В стихотворении «Семилетние поэты» Рембо писал, что «он бога не любил», но любил «он прокопченный // Народ, что в блузах шел в предместье». Однако эти люди не заняли в поэзии Рембо того места, которое можно было бы себе представить, судя по тому, как не любил он бога и «сидящих», «людей-конторок». После романтического, символического Кузнеца, героя истинного, но все же чрезмерно литературного, представители рабочих предместий появлялись в стихах Рембо очень редко, и все в литературной традиции, в традиции изображения маленьких людей, угнетенных, обиженных (вслед за «Сиротскими подарками» — «Завороженные»).
Вот почему поучительно стихотворение «Бедняки в церкви». Оно оттеняет значение того, что было создано Рембо немедленно вслед за ним, под влиянием Коммуны, значение совершенного поэтом рывка. И одновременно в немалой степени бросает свет на то, что случилось с Рембо после Коммуны. Видно, что не только женщина и любовь, но и бедные заняли свое место в том мире, который все более и более представлялся Рембо непривлекательным, убогим и косным.
Заметна, правда, разница, существенная разница. Рембо не позволяет себе издеваться над бедными так, как он издевался над «сидящими» и над «возлюбленными малютками». Рембо негодует потому, что «бедняки — в церкви», потому, что они верят в того самого бога, которого Рембо так «не любил» и от которого ничего хорошего не ожидал. Рембо возмущает смирение — что было противнее его натуре, нежели покорность?

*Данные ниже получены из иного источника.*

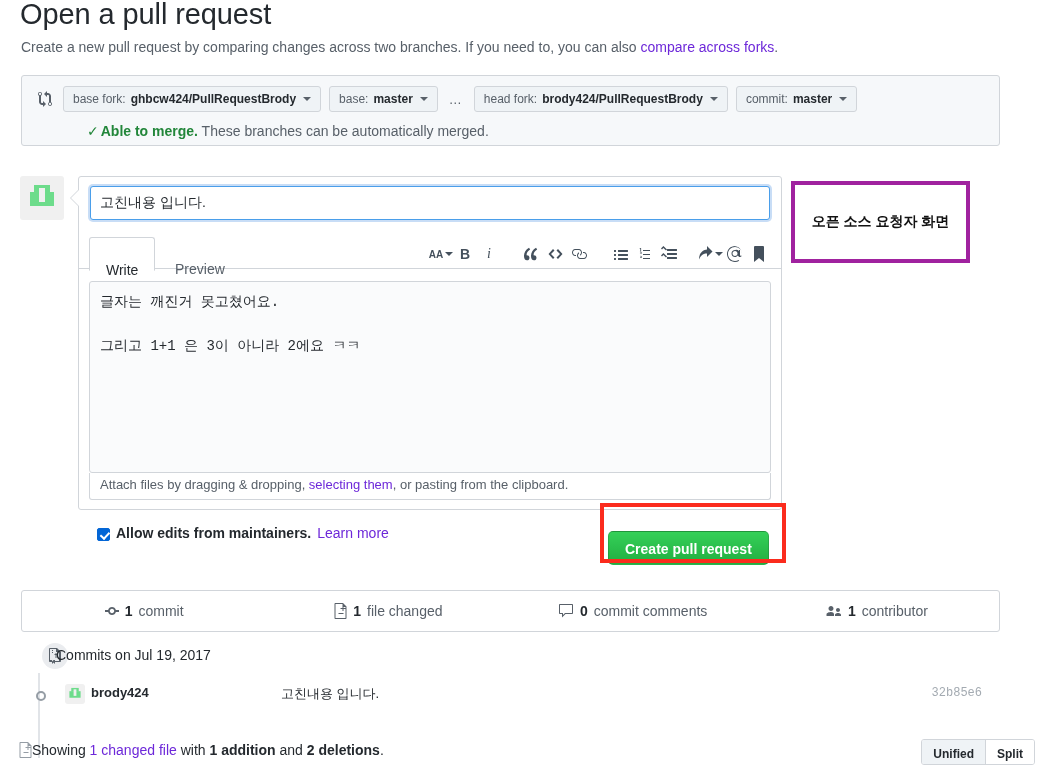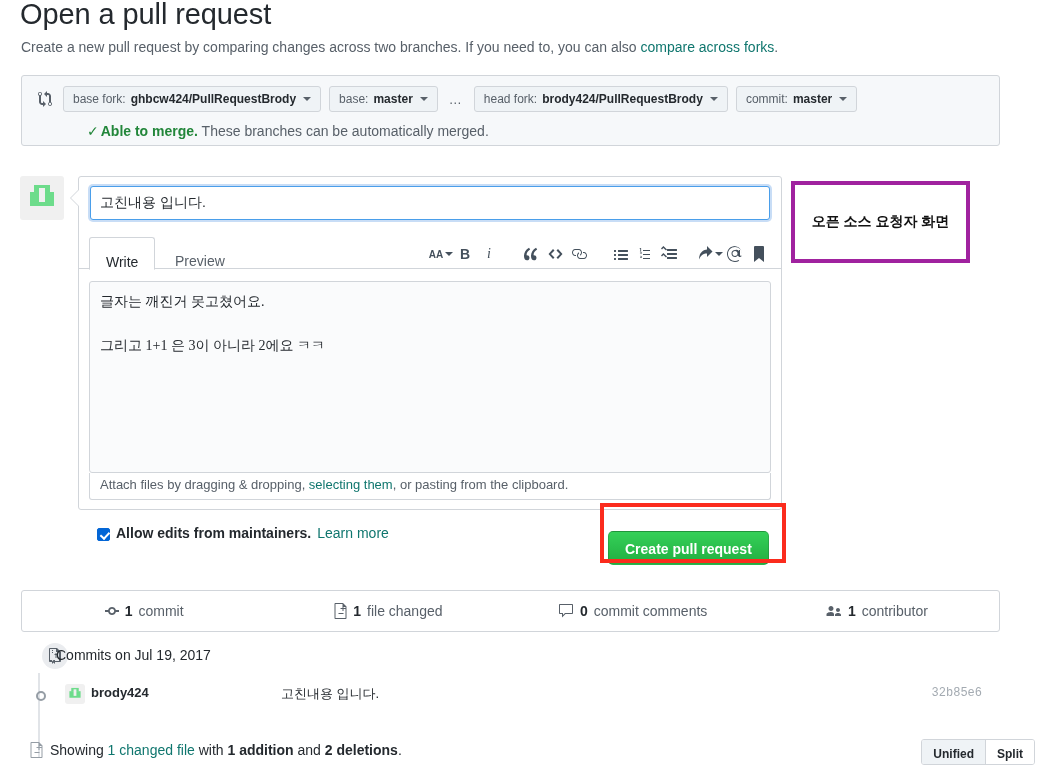--- a/index.html
+++ b/index.html
@@ -23,7 +23,7 @@
     position: absolute; left: 21px; top: 39px;
     font-size: 14px; color: #586069;
   }
-  .lnk { color: #0f766e; text-decoration: none; }
+  .lnk { color: #6d28d9; text-decoration: none; }
 
   
   .compare-box {

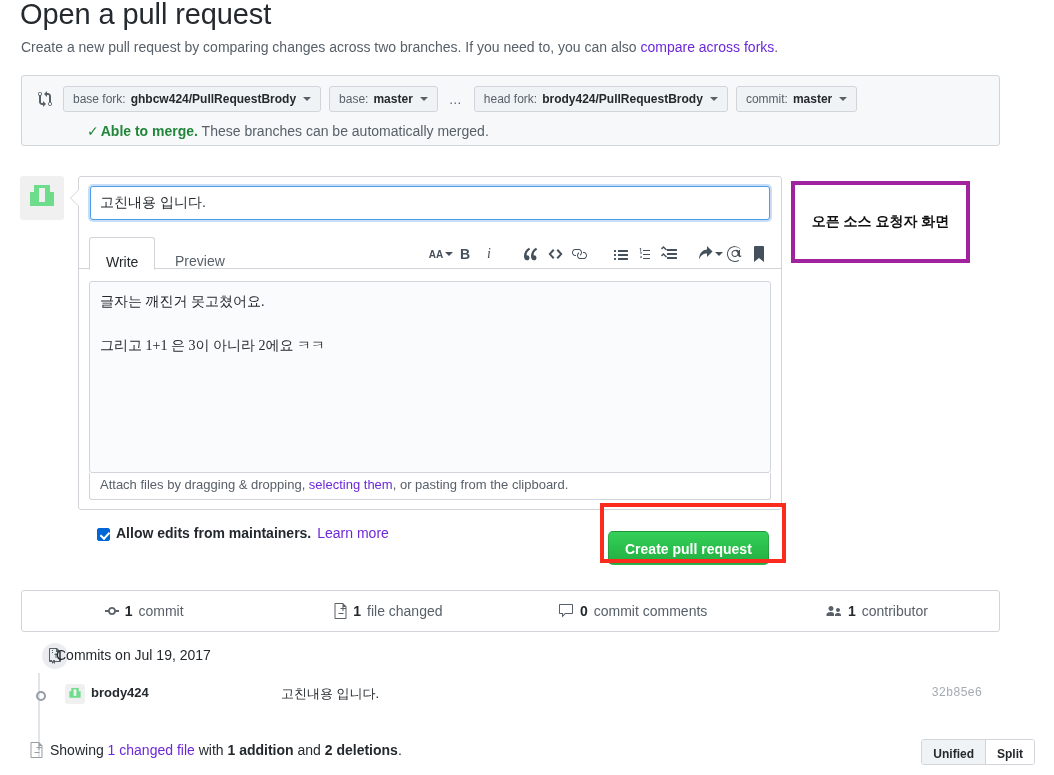--- a/index.html
+++ b/index.html
@@ -108,7 +108,7 @@
   .tab {
     position: absolute; top: 6px;
     height: 33px; line-height: 32px;
-    padding: 8px 16px;
+    padding: 16px 16px;
     font-size: 14px; color: #586069;
     cursor: pointer;
   }

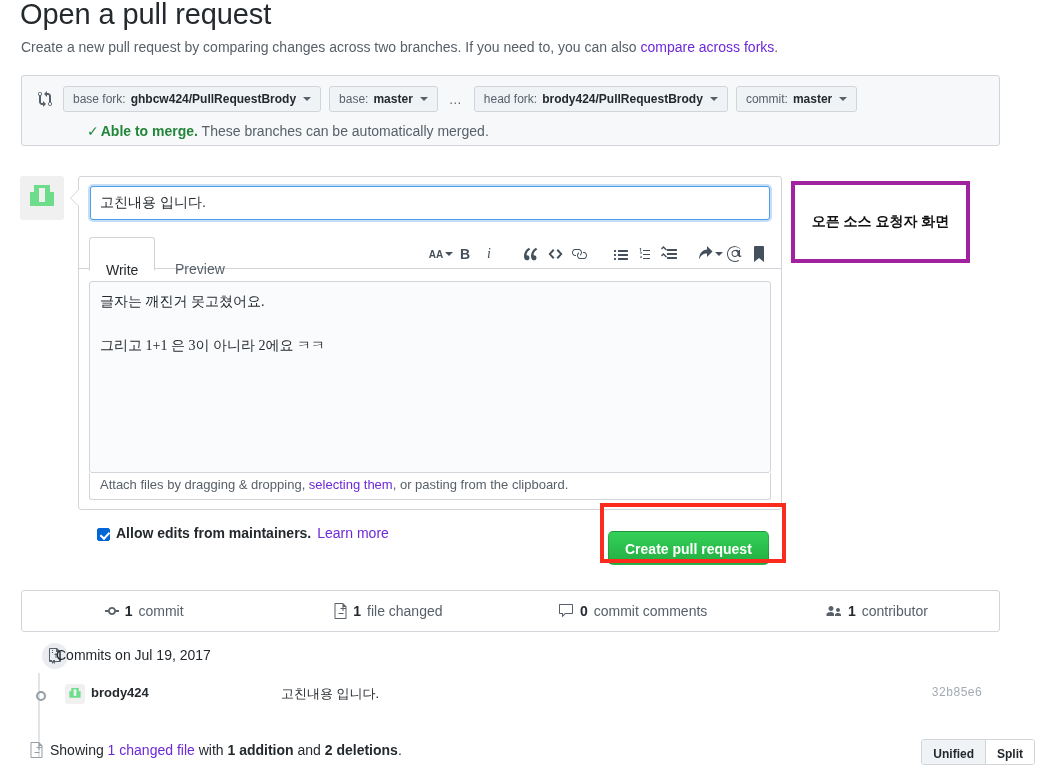--- a/index.html
+++ b/index.html
@@ -144,7 +144,7 @@
     font-size: 14px; line-height: 22px;
     color: #24292e;
     resize: none; outline: none;
-    font-family: Liberation Serif, serif;
+    font-family: Liberation Mono, monospace;
     white-space: pre-wrap;
     overflow: hidden;
   }

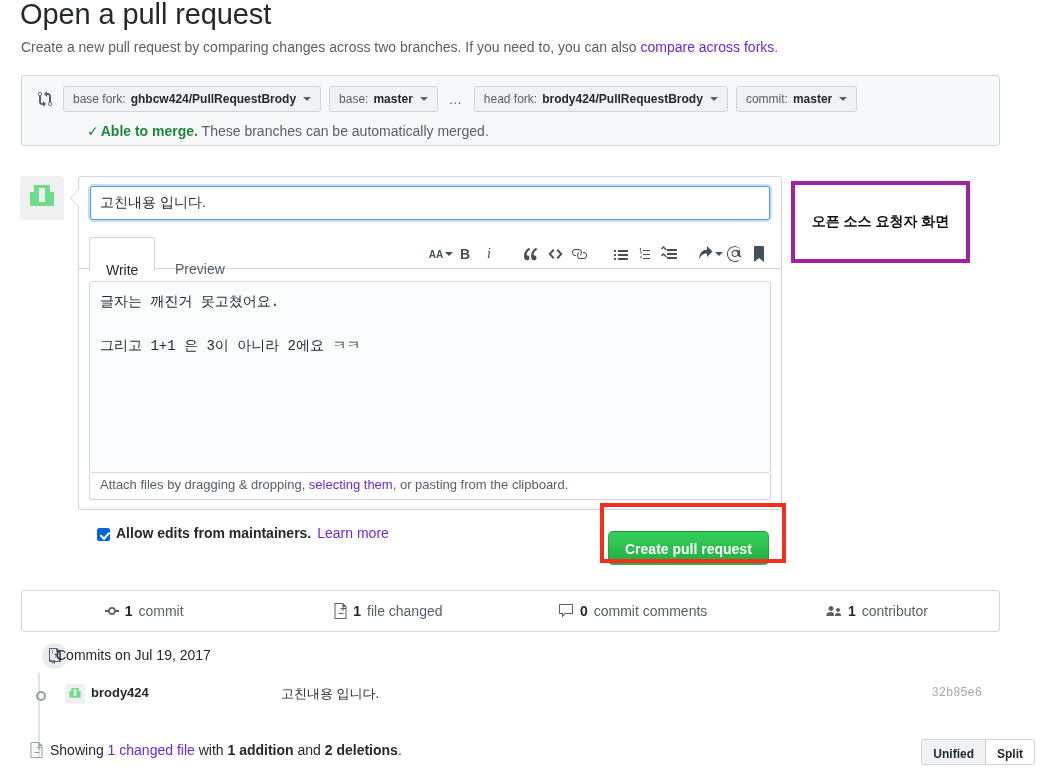--- a/index.html
+++ b/index.html
@@ -283,9 +283,9 @@
 
   
   .showing {
-    position: absolute; left: 30px; top: 742px;
+    position: absolute; left: 19px; top: 742px;
     font-size: 14px; color: #24292e;
-    display: flex; align-items: center; gap: 7px;
+    display: flex; align-items: center; 
   }
   .showing b { font-weight: 600; }
   .diff-toggle {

Едва было написано стихотворение «Бедняки в церкви», как Рембо увидел иных бедняков — инсургентов, бойцов Коммуны. К периоду Коммуны, к этой новой фазе в творчестве Рембо, относятся всего четыре-пять стихотворений, но это действительно новая фаза его стремительного движения! Все эти стихотворения поражают уже не просто взрослостью поэта (а ему шестнадцать лет!), но тем, что можно назвать мудростью.
Вот он только что посмеивался над бедными, измывался над женщинами — и казалось, что отрицание не знает предела, раздражение поэта не знает меры, — и тут же он пишет подлинный гимн «рукам Жанны-Мари», гимн баррикадному бойцу. Руки Жанны-Мари — символ, подобный «Свободе на Баррикадах» Эжена Делакруа. Однако романтическая приподнятость осталась у Рембо в прошлом, нового «Кузнеца» он не пишет. Рембо предпочитает простой символический образ, можно сказать, обыденный — и в то же время многозначительный. За рядом содержательных сопоставлений, различных социальных и профессиональных признаков «рук», встает целая социальная и историческая панорама.
Внезапно смывается цинизм, исчезает нарочитая грубость, в легком, чистом, прозрачном ритме очерчивается нечто возвышенное, героическое, вдохновляющее. «Руки Жанны-Мари» — свидетельство мощного эмоционального порыва, который испытал Рембо под впечатлением Коммуны, прорыва его чувств к истинным ценностям. Эти ценности поэт как бы собирает, накапливает в своем стихотворении. Но в цельный образ они все же не собираются. Чувствуется и по этому стихотворению, что у Рембо не было достаточного навыка реалистического воссоздания «бедных», да и должного знания коммунаров, тем паче женщин на революционных баррикадах. Поэтому даже этот образ литературен, не в смысле вторичности, а в том смысле, что он действительно оставляет впечатление памятника в большей степени, чем реальности.
Анархическое, мальчишеское бунтарство Рембо в. дни Коммуны взрослело настолько, что 16-летний поэт смог безошибочно ориентироваться в отнюдь не простой политической обстановке, без колебаний, со свойственной ему решительностью занять свое место весной 1871 года. Уместно вспомнить, что подавляющее большинство французских писателей того времени Коммуну не понимало и не приняло. Рембо обнаружил поистине феноменальное политическое чутье (ведь революционной теорией он не был вооружен), воспев коммунаров и осудив версальцев.
В «Руках Жанны-Мари» — чистота и возвышенность, в «Парижской военной песне» — привычное для Рембо снижение и приземление. Известные политические деятели Франции, Тьер и прочие, поданы в контексте нарочито прозаическом, вульгарном, на уровне простецкого солдатского жаргона. И не случайно в последнем четверостишии вновь появляются «сидящие на корточках» — «подвиги» версальцев попадают в ряд каких-то низменных отправлений.